China to buy four AP1000 reactors
In a deal brokered by the U.S. Department of Energy (DOE), China is ordering four Westinghouse AP1000 nuclear reactors for plants to be constructed at Sanmen, in the eastern province of Zhejiang, and Yangjing, in the southern Guangdong province. Westinghouse, The Shaw Group, and China's State Nuclear Power Technology Co. signed an agreement in Beijing on December 16 to negotiate the details of the sale.
At the same time, U.S. Energy Secretary Samuel Bodman and Ma Kai, chairman of China's National Development and Reform Commission (Figure 1), signed a memorandum of understanding to support the technology transfer. The Associated Press commented, "The agreement capped several days of top-level trade talks between China and the United States that otherwise yielded few concrete results. It was signed on the sidelines of a closed-door meeting of five major oil-importing nations hosted by China."

1. Paying attention. U.S. Energy Secretary Samuel Bodman (center) listens intently in Beijing as the U.S. and China sign a technology transfer deal that will see Westinghouse sell four nuclear units to China. Courtesy: U.S. Department of Energy
Westinghouse won the reactor order by beating out France/Germany's AREVA NP and Russia's Atomstroyexport. According to The New York Times, China excluded General Electric from the competition because it was not interested in a boiling water reactor. The Westinghouse, AREVA, and Russian reactors are all pressurized-water units.
Westinghouse, recently bought by Japan's Toshiba Corp., claims the deal benefits both the U.S. and China. Westinghouse CEO Steve Tritch said, "China benefits because it will move closer to its goal of energy independence through deployment of the AP1000 technology, which is in our view the safest and most efficient nuclear power plant now available in the worldwide marketplace. The United States benefits through both job creation and the multi-billion dollar export of products, technology, and services."
Tritch acknowledged that about half of the work on the four plants will be sourced in China. "Over time, though," he added, "as Westinghouse wins additional contracts for new plant work in China, additional scope will be sourced in-country. However, Westinghouse, our U.S. supplier base, and our consortium partners will continue to benefit much as we do now in the Republic of Korea, where recent new plant awards from that country's maturing industry still provide about $100 million per plant in U.S. scope."
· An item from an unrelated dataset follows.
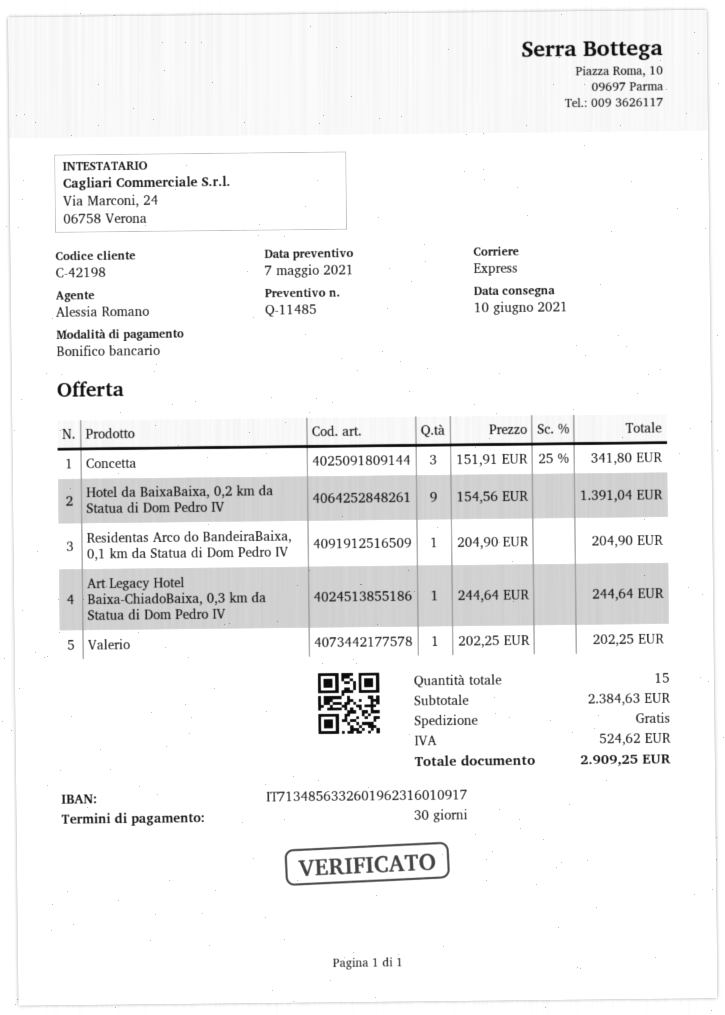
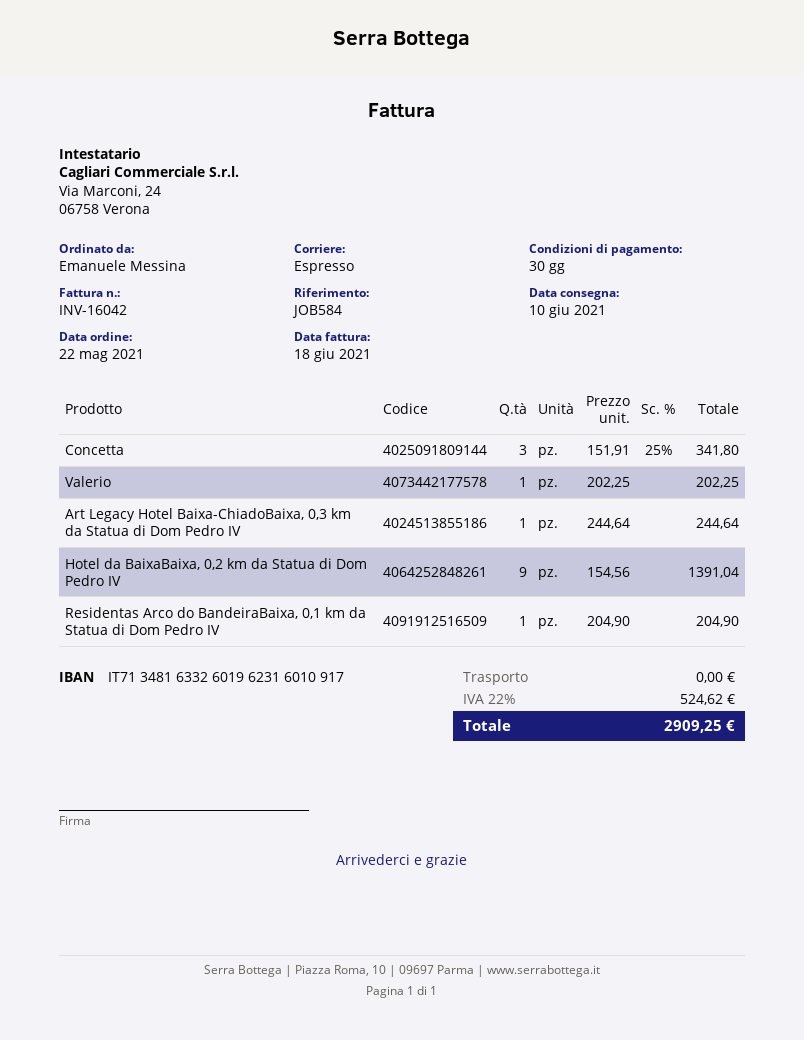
bank account: IT7134856332601962316010917 -> IT7134816332601962316010917

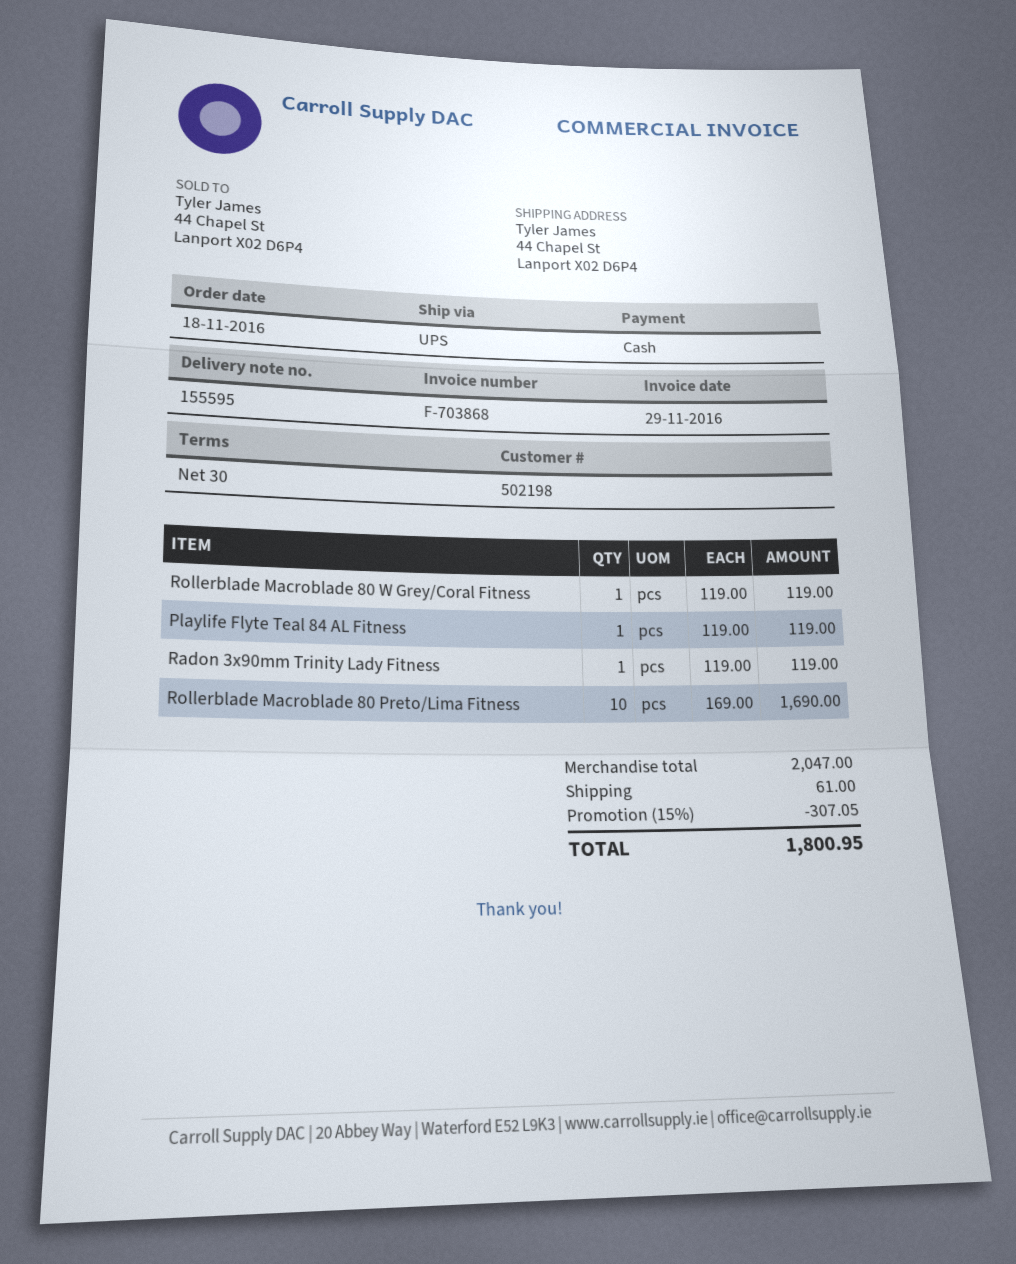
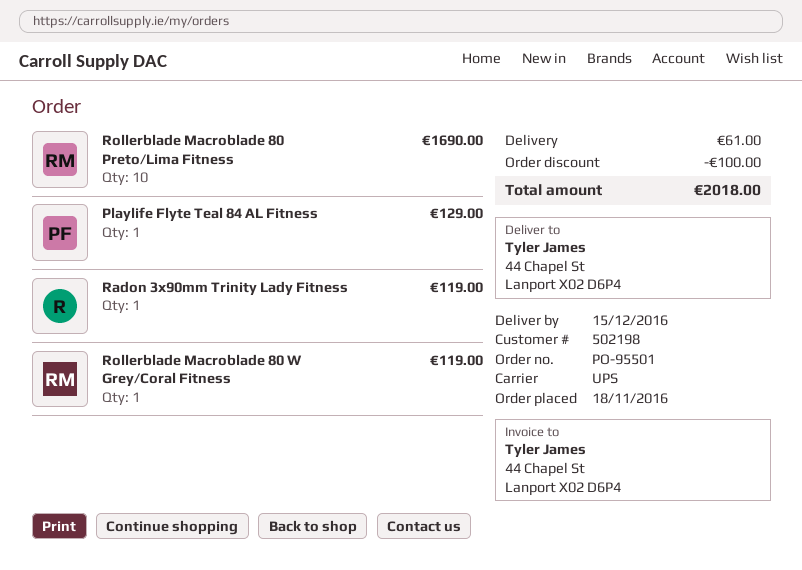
Playlife Flyte Teal 84 AL Fitness: 1 for 119.00 -> 1 for 129.00
discount: 307.05 -> 100.00
total: 1800.95 -> 2018.00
According to a DOE news release, the U.S. began working with China to support a bid by a U.S. reactor vendor in 2004, when Spencer Abraham was energy secretary. The DOE in the 1990s funded the AP600, the AP1000's predecessor, under the Advanced Light Water Reactor program, and is engaged in a cost-sharing agreement with Westinghouse for the AP1000 detailed design, an upgrade of the previously approved 600-MW AP600. "The total design is set to cost $436 million, of which DOE will fund $218 million over seven years, FY 2005-FY 2011," the agency said.
The 1,100-MW AP1000 reactor (Figure 2) features passive safety features based on gravity, thermal circulation (conduction and convection), and other natural physical phenomena to reduce the need for man-made pumps, valves, and other engineered equipment.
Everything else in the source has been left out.